Jostell K G, Agurell S, Allgén L G, Kuylenstierna B, Lindgren J E, Aberg G, Osterlöf G
Acta Pharmacol Toxicol (Copenh). 1978 Sep;43(3):180-9. doi: 10.1111/j.1600-0773.1978.tb02253.x.
The systemic availability of clomethiazole was assessed by comparing blood levels after intravenous and oral administration. Clomethiazole was rapidly absorbed after oral administration to volunteers, particularly when administered as syrup. The fraction of the given dose that reached the systemic circulation after 1 capsule of clomethiazole (192 mg clomethiazole) was 0.25 +/- 0.18, after 2 capsules (384 mg clomethiazole) 0.38 +/- 0.18, and after 15 ml syrup (480 mg clomethiazole) 0.42 +/- 0.20. The time-blood concentration profiles were consistent with a two-compartment open model and the mean elimination half-lives of 3.6--5.0 hrs. were found for the different formulations and administration routes. Elimination half-lives showed little variation and a mean systemic clearance of 49 ml/min./kg was found for clomethiazole after intravenous administration. Clomethiazole is bound to human plasma proteins (63.4 +/- 1.6%, 37 degrees), a binding which is not affected by Vacutainer sample tubes. The blood/plasma distribution of clomethiazole was 0.76 +/- 0.02 at 37 degrees. A sensitive mass fragmentographic assay for the determination of clomethiazole in blood/plasma down to levels of 1 ng/ml (6.2 nmol/l) is described.

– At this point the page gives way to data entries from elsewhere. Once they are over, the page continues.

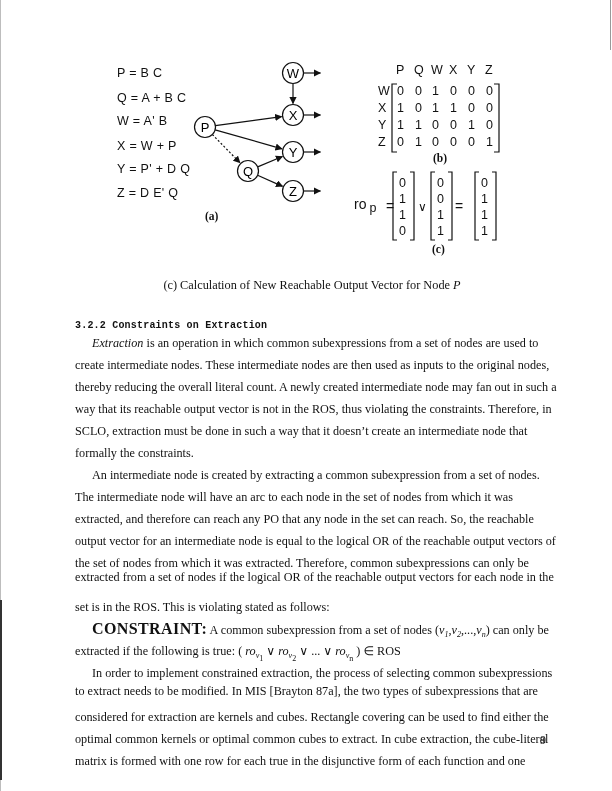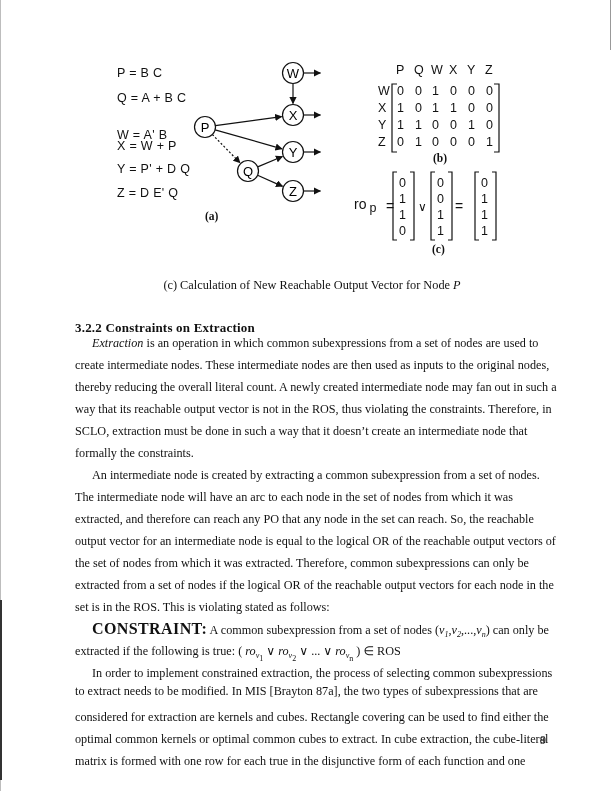--- a/index.html
+++ b/index.html
@@ -30,7 +30,7 @@
 <div>
   <div class="eq" style="top:66px">P = B C</div>
   <div class="eq" style="top:91px">Q = A + B C</div>
-  <div class="eq" style="top:128px">W = A' B</div>
+  <div class="eq" style="top:114px">W = A' B</div>
   <div class="eq" style="top:139px">X = W + P</div>
   <div class="eq" style="top:162px">Y = P' + D Q</div>
   <div class="eq" style="top:186px">Z = D E' Q</div>

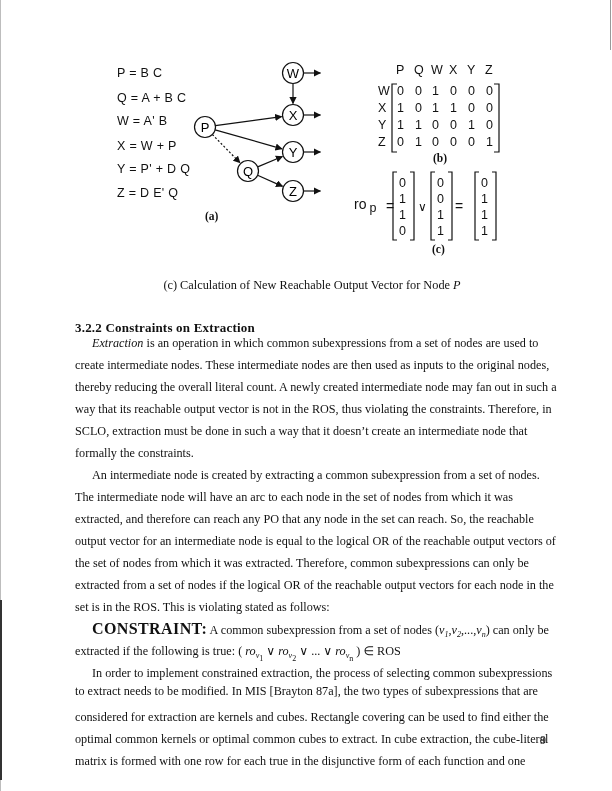--- a/index.html
+++ b/index.html
@@ -11,7 +11,7 @@
   .eq { position: absolute; left: 117px; font-size: 12.5px; font-family: "Liberation Sans", sans-serif; white-space: pre; letter-spacing: 0.3px; }
   .sublabel { position: absolute; font-family: "Liberation Serif", serif; font-weight: bold; font-size: 11.5px; }
   .caption { position: absolute; left: 0; width: 612px; text-align: center; font-family: "Liberation Serif", serif; font-size: 12.3px; line-height: 14px; }
-  .heading { position: absolute; left: 75px; top: 320px; font-family: Liberation Serif, serif; font-weight: bold; font-size: 13px; letter-spacing: 0.2px; }
+  .heading { position: absolute; left: 75px; top: 320px; font-family: Liberation Mono, monospace; font-weight: bold; font-size: 10px; letter-spacing: 0.2px; }
   .body-text { position: absolute; left: 75px; width: 470px; font-family: "Liberation Serif", serif; font-size: 12.2px; }
   .line { position: absolute; left: 0; white-space: nowrap; height: 20px; line-height: 20px; }
   .line.indent { left: 17px; }

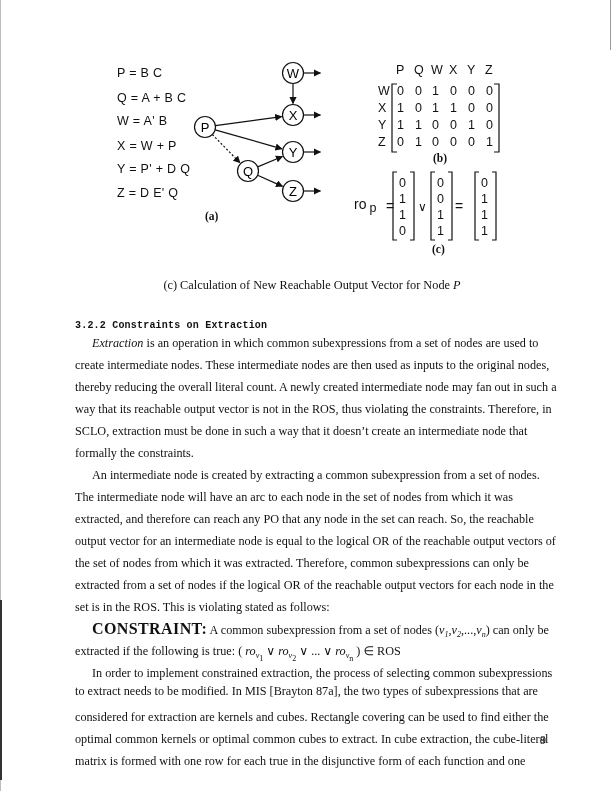--- a/index.html
+++ b/index.html
@@ -179,7 +179,7 @@
   <div class="line" style="top:176px">extracted, and therefore can reach any PO that any node in the set can reach.  So, the reachable</div>
   <div class="line" style="top:198px">output vector for an intermediate node is equal to the logical OR of the reachable output vectors of</div>
   <div class="line" style="top:220px">the set of nodes from which it was extracted.  Therefore, common subexpressions can only be</div>
-  <div class="line" style="top:242px">extracted from a set of nodes if the logical OR of the reachable output vectors for each node in the</div>
+  <div class="line" style="top:234px">extracted from a set of nodes if the logical OR of the reachable output vectors for each node in the</div>
   <div class="line" style="top:264px">set is in the ROS.  This is violating stated as follows:</div>
 
   <div class="line indent" style="top:286px"><span class="sc">CONSTRAINT:</span><span>  A common subexpression from a set of nodes (</span><i>v</i><sub><i>1</i></sub>,<i>v</i><sub><i>2</i></sub><span>,...,</span><i>v</i><sub><i>n</i></sub><span>) can only be</span></div>

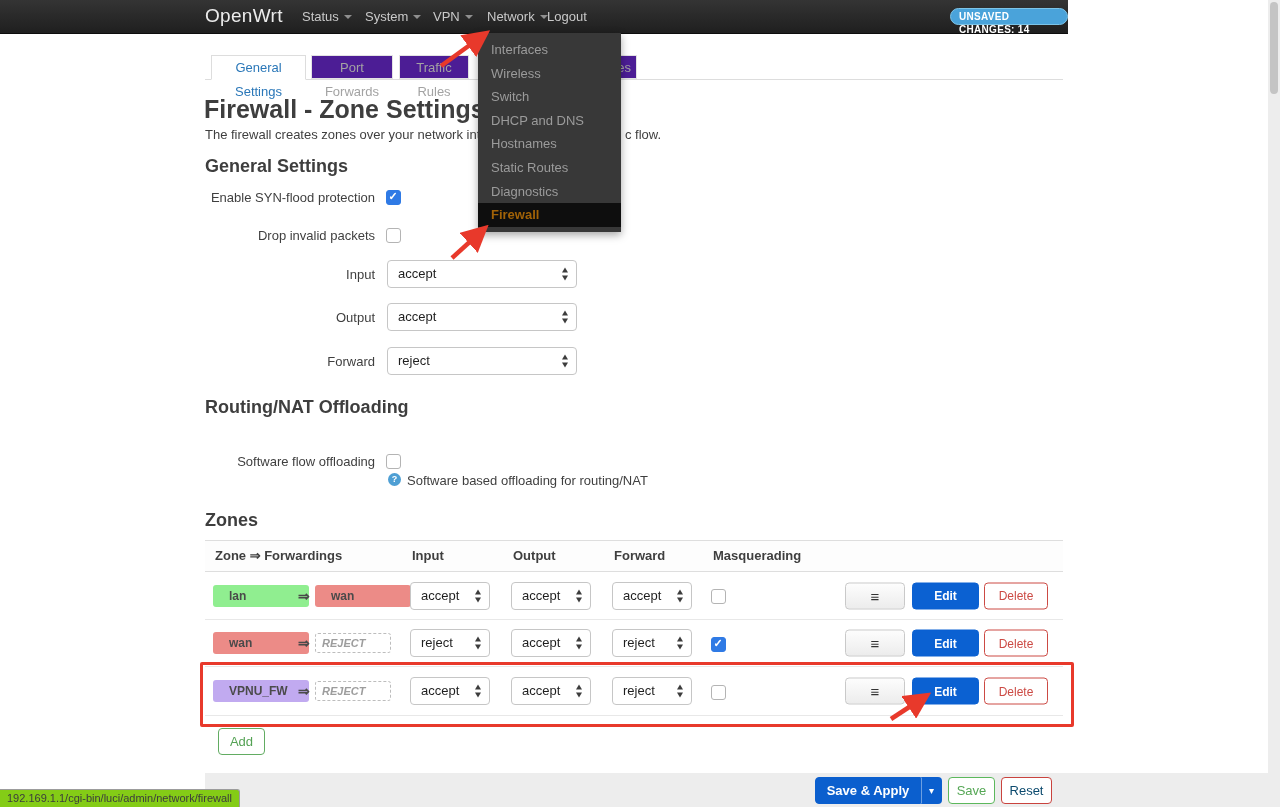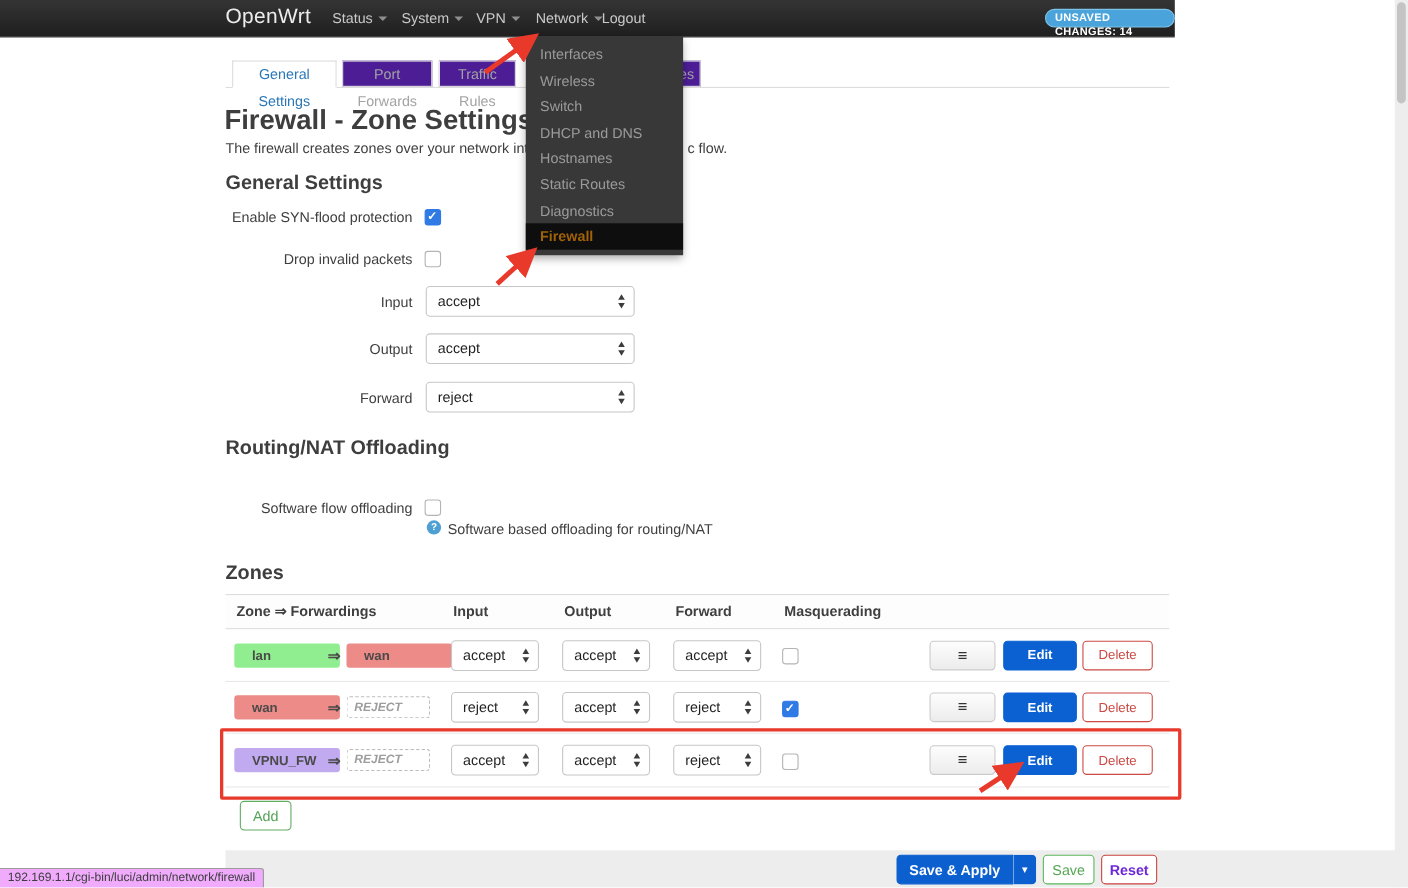--- a/index.html
+++ b/index.html
@@ -96,7 +96,7 @@
 
   
   .tooltip{position:absolute;left:0;top:789px;height:17px;line-height:16px;padding:0 7px;
-        background:#f0abfc;border:1px solid #9c9c9c;border-left:0;border-bottom:0;
+        background:#84cc16;border:1px solid #9c9c9c;border-left:0;border-bottom:0;
         border-radius:0 3px 0 0;font-size:11px;color:#3c3c3c;z-index:40;}
   .scroll-track{position:absolute;left:1268px;top:0;width:12px;height:807px;background:#ededed;z-index:50;}
   .scroll-thumb{position:absolute;left:2px;top:2px;width:8px;height:92px;background:#c4c4c4;border-radius:4px;}

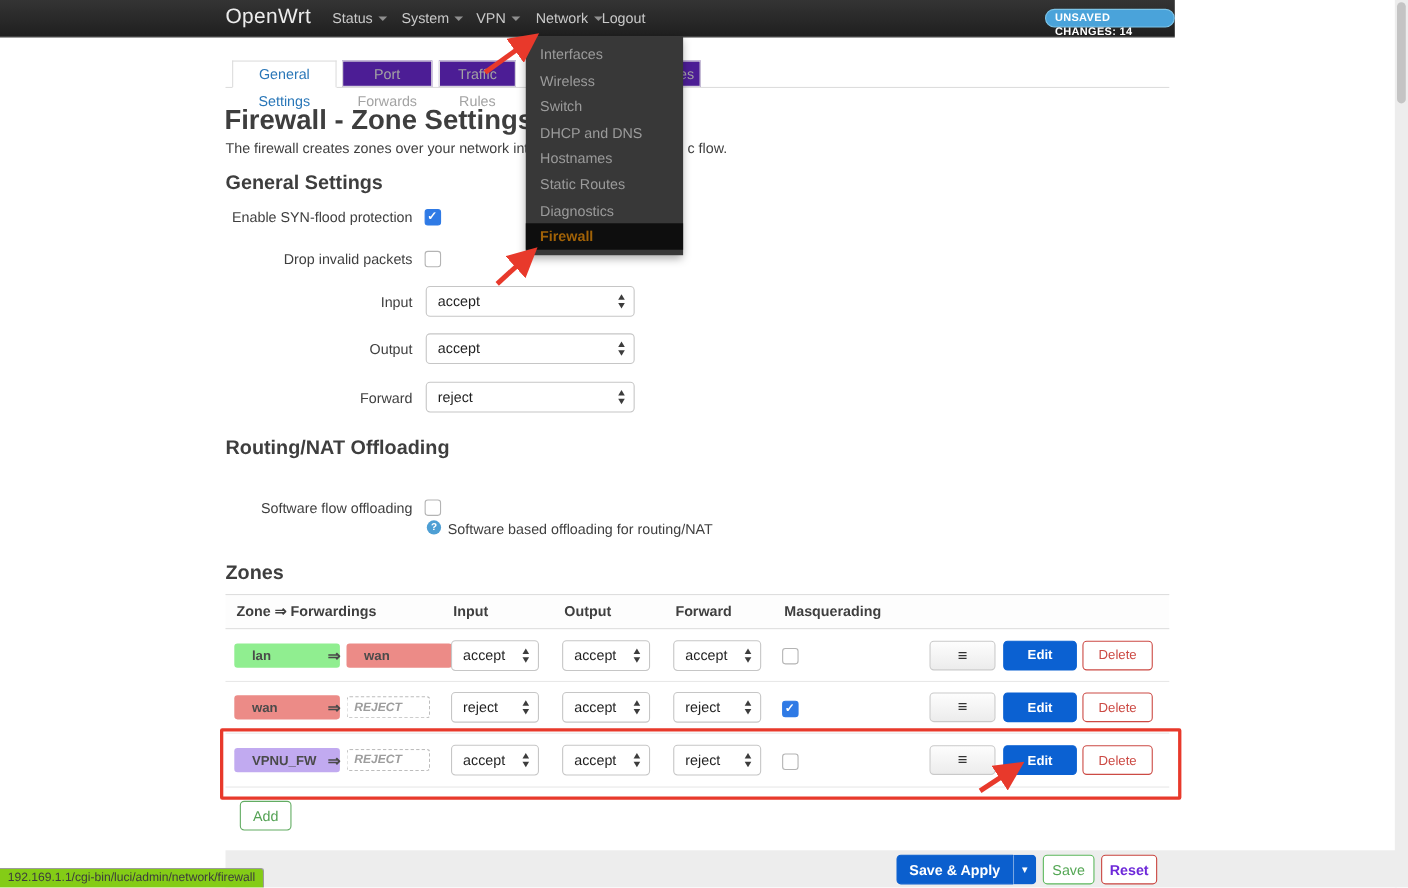--- a/index.html
+++ b/index.html
@@ -92,7 +92,7 @@
   .btn-sa-caret{left:921px;width:21px;background:#0b5fce;border:1px solid #0b5fce;
         border-left:1px solid rgba(255,255,255,.4);color:#fff;border-radius:0 4px 4px 0;font-size:10px;}
   .btn-save{left:948px;width:47px;background:#fff;border:1px solid #5cb85c;color:#55a755;}
-  .btn-reset{left:1001px;width:51px;background:#fff;border:1px solid #c9433e;color:#6d28d9;font-weight:bold;}
+  .btn-reset{left:1001px;width:51px;background:#fff;border:1px solid #c9433e;color:#0c4a6e;}
 
   
   .tooltip{position:absolute;left:0;top:789px;height:17px;line-height:16px;padding:0 7px;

通过比较静脉注射和口服后血药浓度来评估氯美噻唑的全身可用性。氯美噻唑口服后能迅速被志愿者吸收,尤其是制成糖浆剂服用时。服用1粒氯美噻唑胶囊(192mg氯美噻唑)后,进入体循环的给药剂量分数为0.25±0.18;服用2粒胶囊(384mg氯美噻唑)后为0.38±0.18;服用15ml糖浆剂(480mg氯美噻唑)后为0.42±0.20。血药浓度-时间曲线符合二室开放模型,不同剂型和给药途径的平均消除半衰期为3.6 - 5.0小时。消除半衰期变化不大,静脉注射后氯美噻唑的平均全身清除率为49ml/min./kg。氯美噻唑与人体血浆蛋白结合(37℃时为63.4±1.6%),这种结合不受真空采血管的影响。37℃时氯美噻唑的血/血浆分布系数为0.76±0.02。本文描述了一种灵敏的质量碎片分析法,用于测定血/血浆中低至1ng/ml(6.2nmol/l)的氯美噻唑。